Źli są Polacy, źli i niewierni,
że w Generalnej źle im Guberni,
czy źle im może, doktorze Franku,
w miłym letnisku, w pięknym Majdanku?
nie zajadają masła i szynki
w innym kurorcie, zwanym Treblinki?
że nie wymienię wśród tylu imion,
ciebie, uroczy nasz Oświęcimiu…
Życie po różach, róże bez cierni
w tej Generalnej kwitną Guberni.
A ileż nowych codziennych wrażeń,
ileż wypadków, ileż wydarzeń,
we dnie łapanki, branki, macanki,
a w noc do getta wjeżdżają tanki
i zajmujące dzieją się sceny
albo przeciągle wyją syreny
i słychać zaraz spóźnioną porą
potężny warkot i mruk motorów.
Pyta więc każdy nerwowo nieco:
— Rzucą coś dzisiaj, czy tak przelecą?
Dziś nie. Zasypiasz szczęśliw niezmiernie
w swej Generalnej drogiej Guberni.
Może śmiesz twierdzić, że w owym kraju
wcale, Polaku, o cię nie dbają?
Czym byłeś dawniej?

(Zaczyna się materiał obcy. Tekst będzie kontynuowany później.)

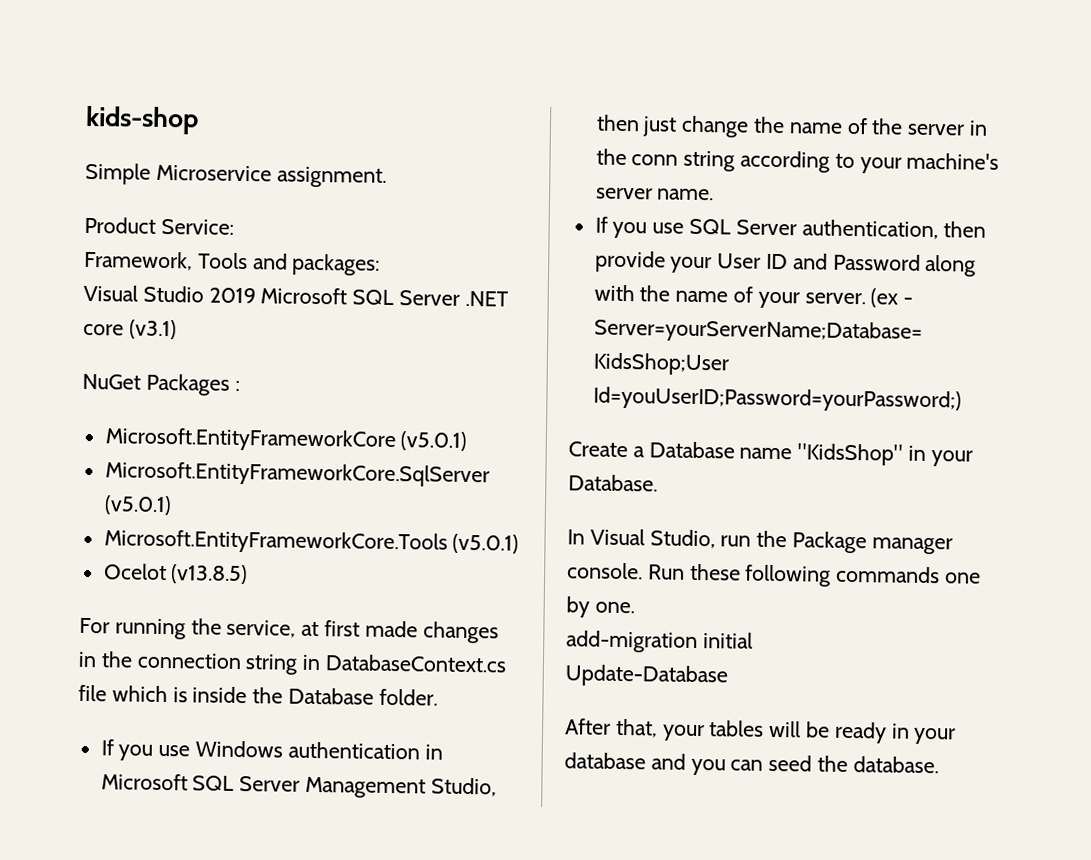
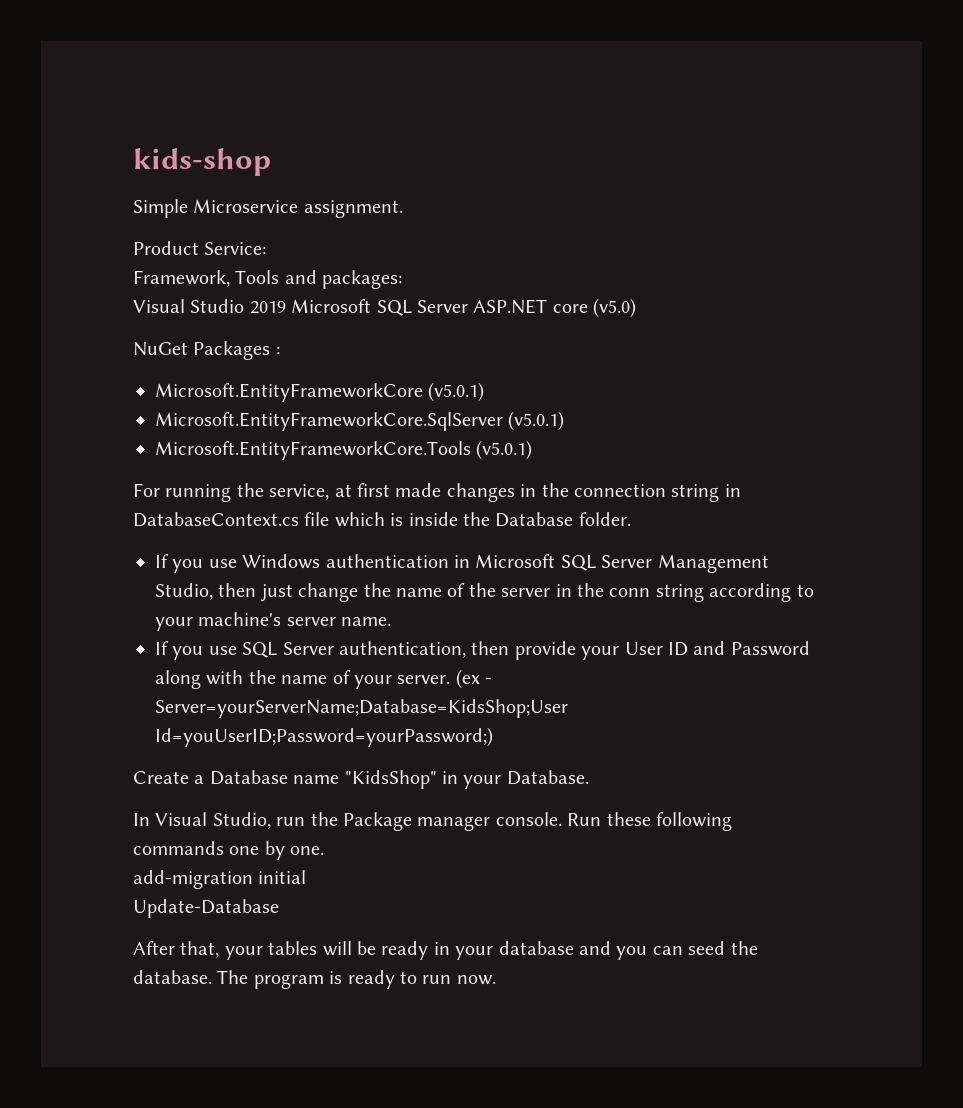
[464,290,509,307] [83,319,177,340] .NET core (v3.1) -> [473,298,637,318] ASP.NET core (v5.0)
[103,563,249,585] // Ocelot (v13.8.5) -> (533, 450) none
(939, 765) none -> [217,970,496,989] The program is ready to run now.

Słowiańskim gburem,
dziś cię niemieckiej uczą kultury,
a — byś ją dobrze miał w swej pamięci,
lśni na warszawskiej napis Zachęcie,
ona dziś wyższej kultury domem,
choć lepiej piszą knutem i łomem
ową kulturę tam — w Oświęcimiu,
aż w krematoriach ognie z niej dymią,
mają kultury tej aż za wiele
ci, co jej przedtem wcale nie mieli
albo ją znali nazbyt mizernie
na Generalnej ziemiach Guberni.
Czym byłeś dawniej? — Obywatelem?
Z tego tytułu miałeś niewiele,
dzisiaj pracujesz, bo dobrodzieje
rzekli, że kto nie pracuje, nie je,
więc pracujący żarciem się krzepi,
kto nie pracuje, żre jeszcze lepiej.
Módl się i pracuj! — Sam tak ci radzę.
Nie opiekują się tobą władze?
Sam to, Polaku, przyznaj zuchwały:
RGO miałeś przedtem? — Nie miałeś,
lub czy przed wojną, Polaku miły,
jeździłeś rikszą? — Nie, nie jeździłeś!
Przyznaj, Polaku, wyznaj otwarcie,
miałeś przed wojną kartki na żarcie?
Nie! Musisz przyznać, drogi kolego,
nie posiadałeś tego wszystkiego,
a dziś posiadasz, świat ci zazdrości,
więc nie posiadaj się też z radości,
musisz posiadać się. Ich to dzieło;
kartki na żarcie, riksze, RGO
i „nur fur Deutsche” knajpy, cukiernie
masz w Generalnej swojej Guberni.
Cóż to, rodaku, brak ci zapału?
Jeszcze ci tego wszystkiego mało?
Dziś cię, niewdzięczny polski narodzie,
przed bolszewikiem bronią na Wschodzie.
Oto niemiecka armia zwycięska
bezpłatnie wozi cię do Smoleńska,
gdzie płacząc rzewnie, pokażą tobie
twych oficerów we wspólnym grobie
i pomnik własnym kosztem postawią
w twojej stolicy, w wielkiej Warszawie,
a w tym Smoleńsku jeszcze do tego
mszę polską, pierwszą od Batorego,
odprawią, byleś wdzięczny być umiał,
byłeś docenił, byłeś zrozumiał,
że te zamiary jasne i szczere,
że gubernialny twój to interes,
gdybyś do tego dał interesu
wojsko — na polskich obronę Kresów
Wschodnich — Zachodnie dziś oni sami
muszą na razie bronić przed nami.
Poznański wiatrak, toruński piernik
dla Generalnej nie są Guberni.
A tobie Chrobry marzy się Bolko,
który nie znosił wprost Herrenvolku,
a ty, Polaku, jeszcze im szkodzisz
nie doceniając wszystkich dobrodziejstw,
ty wciąż im brzydkie robisz kawały,
wręcz ich mordujesz, strzelasz w dzień biały,
ty ich za podłe uważasz plemię,
choć już robotnik żre to, co Niemiec,
choć już gotowi ustąpić więcej,
bylebyś trochę pokochał Niemcy.
Choć wciąż niemiecka armia zwycięska,
choć w tej Guberni czwarte już lato,
nie Polak jesteś, lecz gubernator…
Źle tak, Polaku, służ panu wiernie,
on generalnie za to gubernie…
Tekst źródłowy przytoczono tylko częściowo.